No pico da manhã, quando o desafio é maior porque a concentração de passageiros também é maior, o escalonamento de início de algumas atividades econômicas teria conseguido reduzir em 26% a demanda de passageiros. Já no pico do fim de tarde, a redução foi de 19%. A concentração nos ônibus de Fortaleza é de 40% em duas horas pela manhã e outras duas no fim da tarde.
Lá, usaram a Pesquisa de Origem e Destino 2018/2019 e definiram a participação de diferentes setores econômicos nos deslocamentos feitos ao longo do dia. Prefeitura e Estado atuando juntos. Enquanto atividades como construção civil e indústria passaram a iniciar às 7h, o setor de serviços começou a funcionar a partir das 8h, o poder público às 9h e o comércio às 10h. E a maioria encerrando as atividades às 16h e 17h.
Nada muito diferente do que foi e tem sido praticado no Recife, mas com a diferença de que lá houve uma alteração, de fato, do início das jornadas de todos os setores que impactavam o transporte público. Em Pernambuco, poucos setores tiveram essa imposição.

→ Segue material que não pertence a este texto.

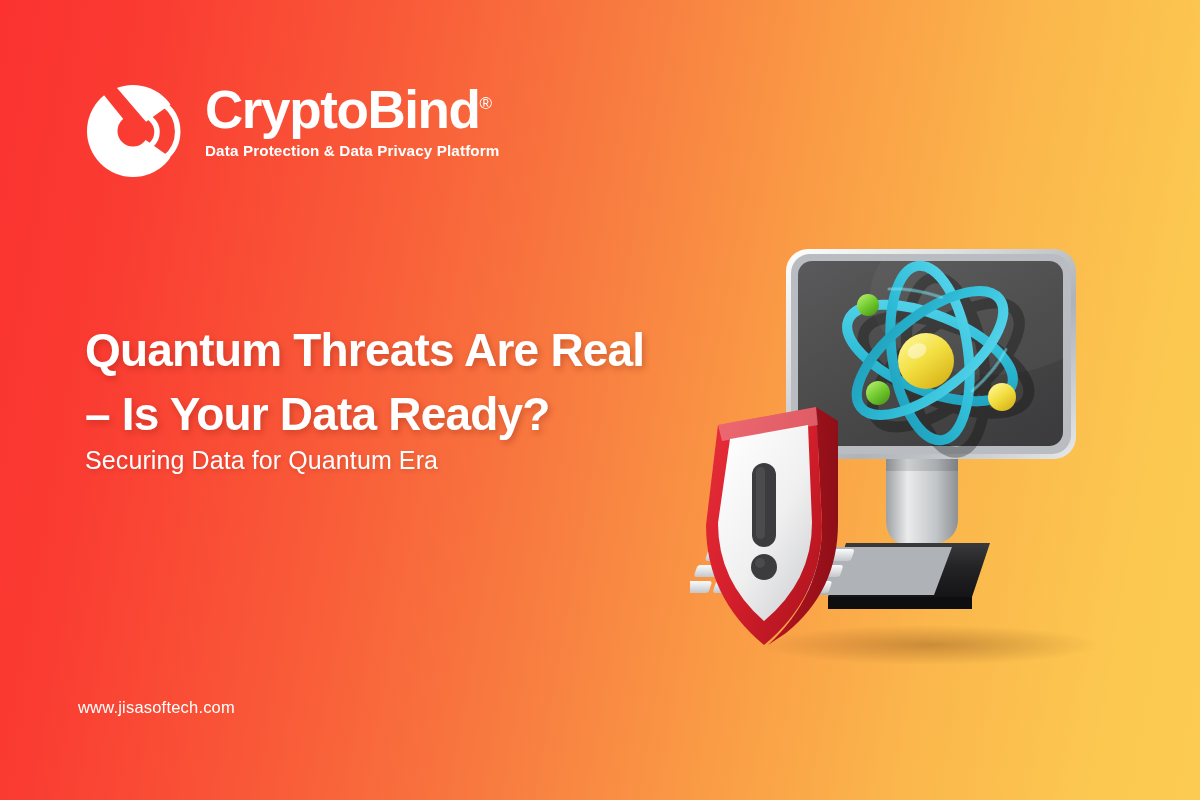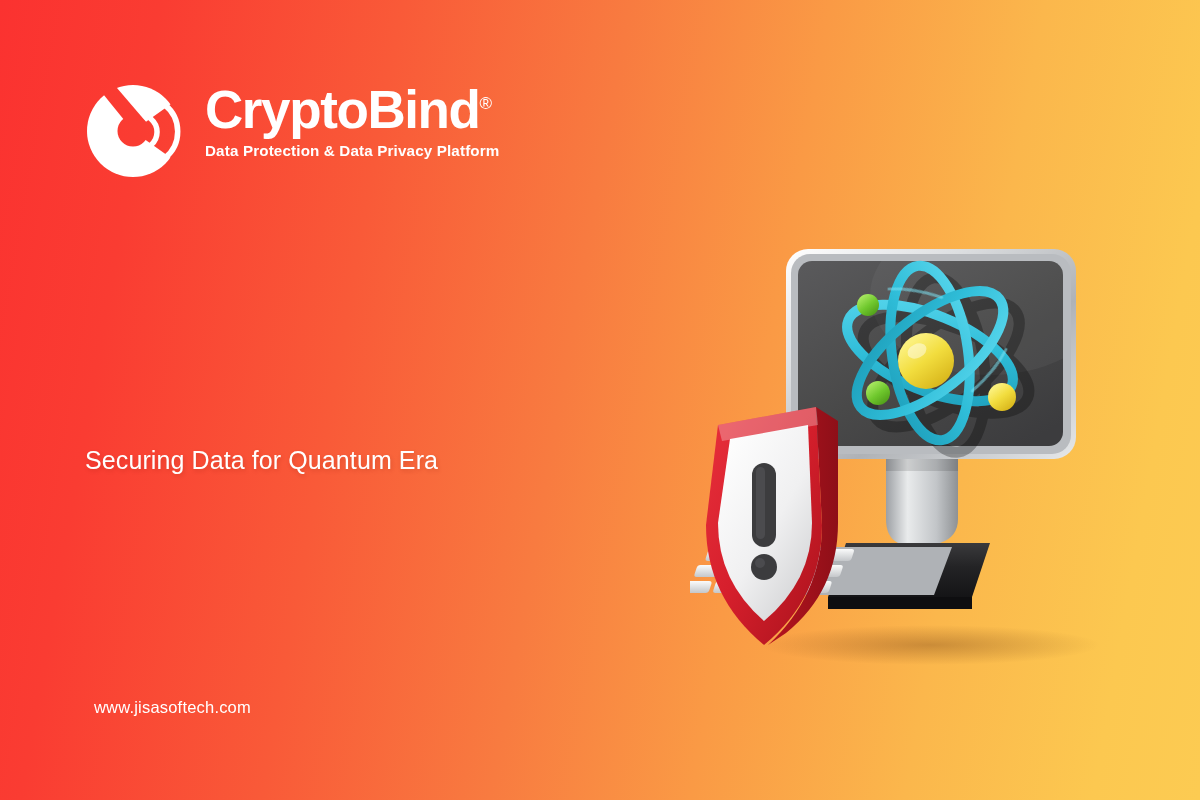--- a/index.html
+++ b/index.html
@@ -59,21 +59,21 @@
     letter-spacing:-0.8px;
     text-shadow: 2px 3px 6px rgba(120,20,10,0.30);
   }
   .subtitle {
     position:absolute; left:85px; top:446px;
     font-size:25px; font-weight:400; color:#ffffff;
     letter-spacing:0.1px;
     text-shadow: 1px 2px 4px rgba(120,20,10,0.20);
   }
   .site-url {
-    position:absolute; left:94px; top:698px;
+    position:absolute; left:78px; top:698px;
     font-size:16.5px; font-weight:400; color:#ffffff;
     letter-spacing:0.2px;
   }
 
   
   .illustration {
     position:absolute; left:690px; top:225px;
     width:460px; height:440px;
   }
   .illu-svg { width:100%; height:100%; display:block; }
@@ -109,20 +109,22 @@
       </svg>
     </div>
 
     <div class="logo-text-wrap">
       <div class="logo-wordmark"><span>Crypto</span><span>Bind</span><span class="reg">®</span></div>
       <div class="logo-tagline">Data Protection &amp; Data Privacy Platform</div>
     </div>
   </div>
 
   <div class="headline">
+    <div>Quantum Threats Are Real</div>
+    <div>– Is Your Data Ready?</div>
   </div>
 
   <div class="subtitle">Securing Data for Quantum Era</div>
 
   <div class="site-url">www.jisasoftech.com</div>
 
   <div class="illustration">
     <svg viewBox="0 0 460 440" class="illu-svg">
       <defs>
         <linearGradient id="bezelG" x1="0" y1="0" x2="1" y2="1">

Mas o achatamento da curva de demanda durou pouco porque, a medida que os números da pandemia foram aliviando, a pressão dos setores pela ampliação dos horários foi aumentando. Atualmente, o sentimento é de frustração. Principalmente porque havia esperança de que o escalonamento pudesse virar permanente, como aprendizado da pandemia.
“É muito frustrante porque tivemos ganhos na prática. Vimos a concentração diluir um pouco. Era para ser um aprendizado, algo perene. Para o bem de todos. O setor de transporte é apontado por todos, constantemente. Mas no momento de ajudar, ninguém quer contribuir. O pico ainda não voltou a concentrar a demanda de antes da pandemia, até porque apenas 56% dos passageiros retornaram ao sistema. Mas está crescendo e sabemos que não haverá frota de ônibus nem dinheiro gasto que evite as aglomerações se a concentração nas quatro horas do dia continuar nesses patamares”, lamenta Dimas Barreira, presidente do Sindicato das Empresas de Transporte de Passageiros do Estado do Ceará (Sindiônibus).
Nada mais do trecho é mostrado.